From the birth of the modern pharmaceutical industry in the early 20th century, the U.S. patent system incentivized R&D in new drugs and medical treatments. Our scientists have led the world in creating breakthrough medical treatments. The vaccines and drug treatments they created improved the quality of life and extended lifespans for billions of people around the world.

Instead of imposing more price controls and regulatory burdens, lawmakers should be bolstering legal protection for innovations in life-saving medical treatments and cures. They should reform the patent laws to ensure investments continue in creating new cures. There is an easy legislative fix Congress can adopt to provide more effective protection for lifesaving health care innovations like a vaccine for the coronavirus.

Pharmaceutical companies file their patent applications as soon as a new drug is discovered, because under U.S. patent law, whoever first files a patent application has priority over other inventors. It then takes years to receive regulatory approval from the FDA. For breakthrough drugs for cancer and many other life-threatening diseases, companies lose 10-15 years — more than half of their 20-year patent term — just navigating the regulatory approval process.

In 1984, Congress recognized the problem and enacted a law providing minimal patent term extensions for drugs that suffer these market delays due to the regulatory review process at the FDA. But these extensions no longer work as Congress intended in 1984.

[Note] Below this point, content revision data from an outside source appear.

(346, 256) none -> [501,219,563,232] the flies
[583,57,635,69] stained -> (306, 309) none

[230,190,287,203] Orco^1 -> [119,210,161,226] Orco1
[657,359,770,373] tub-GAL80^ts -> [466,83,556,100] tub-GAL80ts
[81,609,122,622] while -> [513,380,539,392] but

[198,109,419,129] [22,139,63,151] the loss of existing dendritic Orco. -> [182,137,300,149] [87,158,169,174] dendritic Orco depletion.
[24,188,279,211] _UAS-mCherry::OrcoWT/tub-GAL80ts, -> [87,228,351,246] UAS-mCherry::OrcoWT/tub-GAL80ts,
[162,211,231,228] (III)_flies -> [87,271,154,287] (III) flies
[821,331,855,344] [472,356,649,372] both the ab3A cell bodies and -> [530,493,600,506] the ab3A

The reason is that Congress unintentionally gutted this legislation in 1993. It enacted a new law to harmonize U.S. patent law with other countries. It changed the starting point of the 20-year patent term from the date the patent issues to the date of filing of the patent application.

In the ensuing decades, the length of time of the FDA’s regulatory review process has increased substantially. The extension in the patent term provided under the 1984 law is now a very small portion of the actual time under the patent term lost to the regulatory review process.

Researchers have confirmed that this regulatory delay and the resulting loss of patent protection undermines the incentives the patent system provides to invest in breakthrough medical treatments. Economists at the University of Chicago and MIT have also confirmed that regulatory delays are undermining investments in important cancer research.

Congress can easily fix this mistake in innovation policy. It can enact legislation that reverses the changes made in 1993 and increases the patent term extensions. Instead of attacking patents, Congress should pass legislation providing more protections. It is an easy fix that will save countless more lives from cancer, diabetes, and viruses like the coronavirus.